Il comprit qu'elle tirerait s'il faisait un pas de plus. Elle lui faisait penser à un fauve acculé, un petit animal déterminé à se battre jusqu'au bout. L'espace d'un instant, il faillit renoncer. Cette satanée femelle était capable de le tuer. Mais la vue d'une poitrine ferme et chaude, par l'échancrure de la chemise de nuit largement ouverte, le galvanisa. Sous le sein gauche s'étalait une petite tache en forme de papillon. Son désir remonta d'un coup à la surface, doublé d'un sursaut de fureur. Il n'allait pas reculer devant une gamine! Il fit un pas lent vers elle et tendit la main pour s'emparer de l'arme. Il y eut un déclic. Il éclata d'un rire de satisfaction et de soulagement.

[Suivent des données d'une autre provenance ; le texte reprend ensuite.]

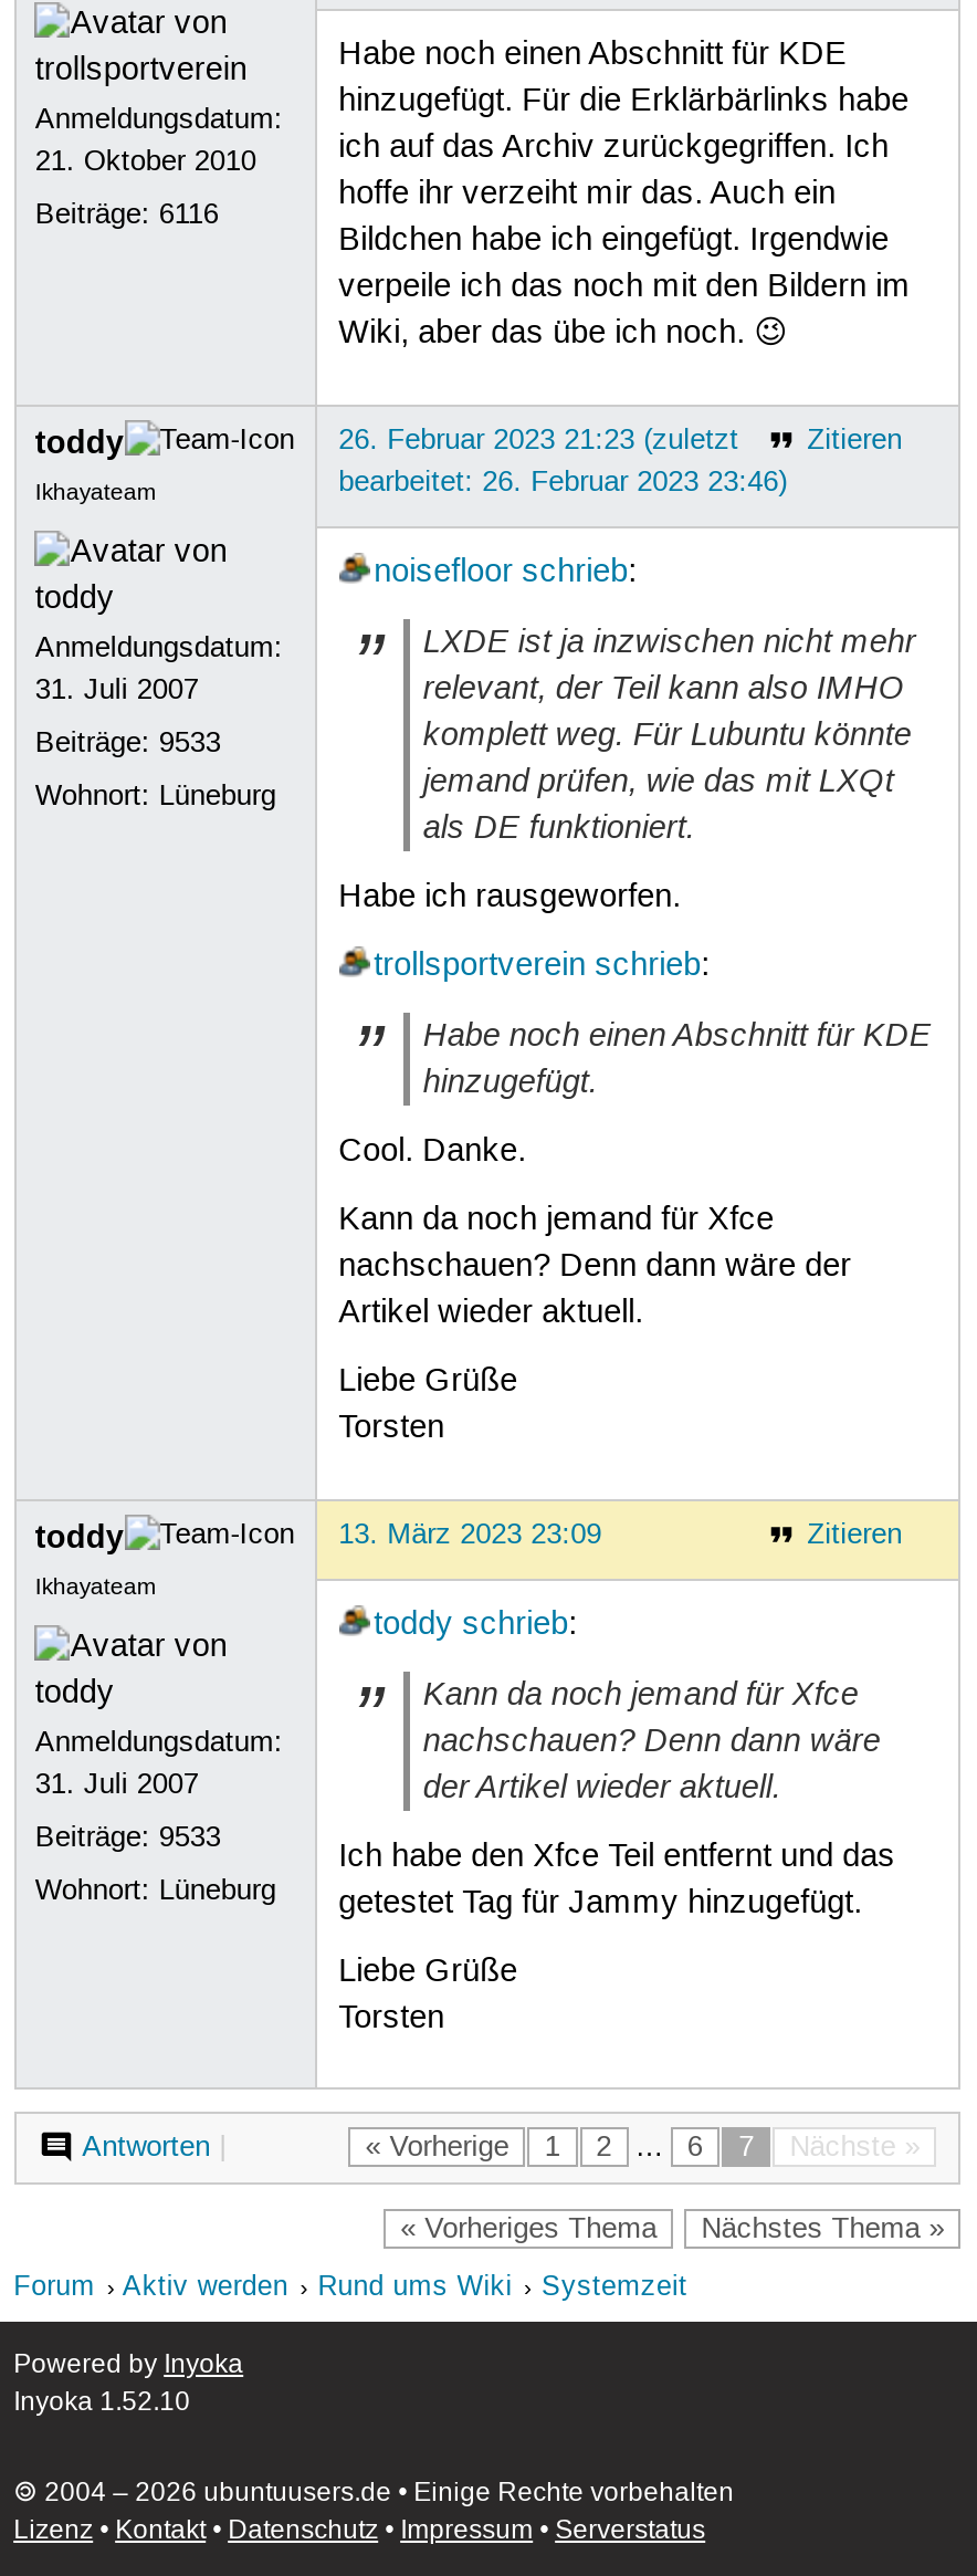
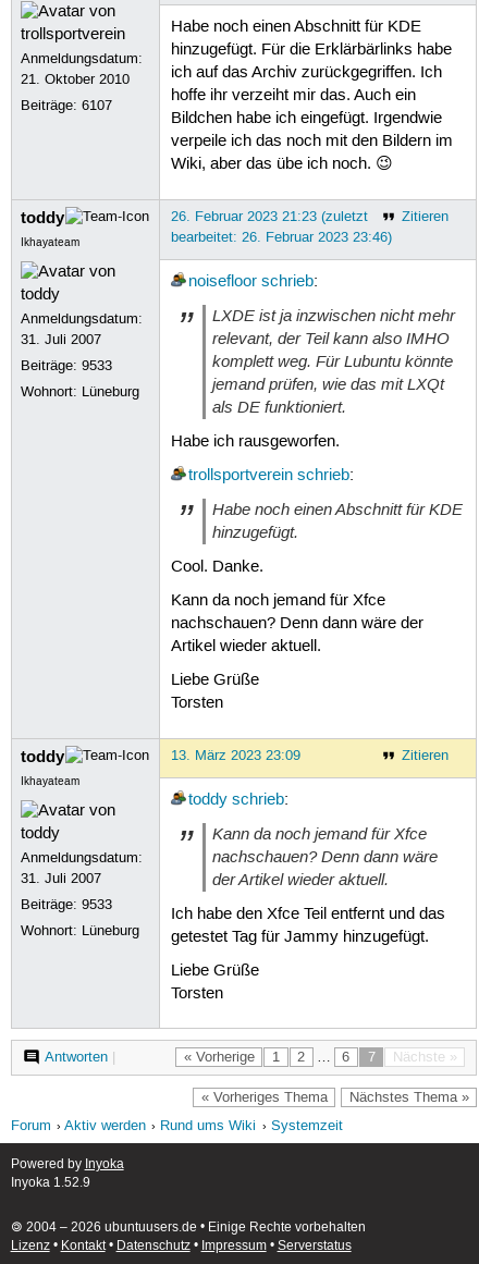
[35,196,219,232] Beiträge: 6116 -> [21,97,113,114] Beiträge: 6107
[13,2387,190,2420] Inyoka 1.52.10 -> [10,1175,90,1192] Inyoka 1.52.9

- Ton fusil n'est même pas chargé! Tu vas me payer ça!
Il se rua sur elle, la cravache levée, frappa de toutes ses forces... et pulvérisa un vase. Lucy s'était effacée au dernier moment. L'instant d'après, il ressentit une douleur vive au crâne. Il eut l'impression qu'un soleil rouge explosait dans sa tête. Une odeur de sang emplit ses narines. Il s'écroula lourdement sur le paquet ciré, broyant une chaise au passage.
Tenant fermement le fusil par le canon, Lucy reprit son souffle, les jambes flageolantes. Quelques instants plus tard, Maureen, plus morte que vive, surgit à ses côtés.
- Tu l'as tué?
- Je... je ne sais pas!
Elle recula, regarda autour d'elle, abasourdie. Maureen se pencha sur le colonel. Sous son crâne, une tache écarlate s'élargissait sur le sol.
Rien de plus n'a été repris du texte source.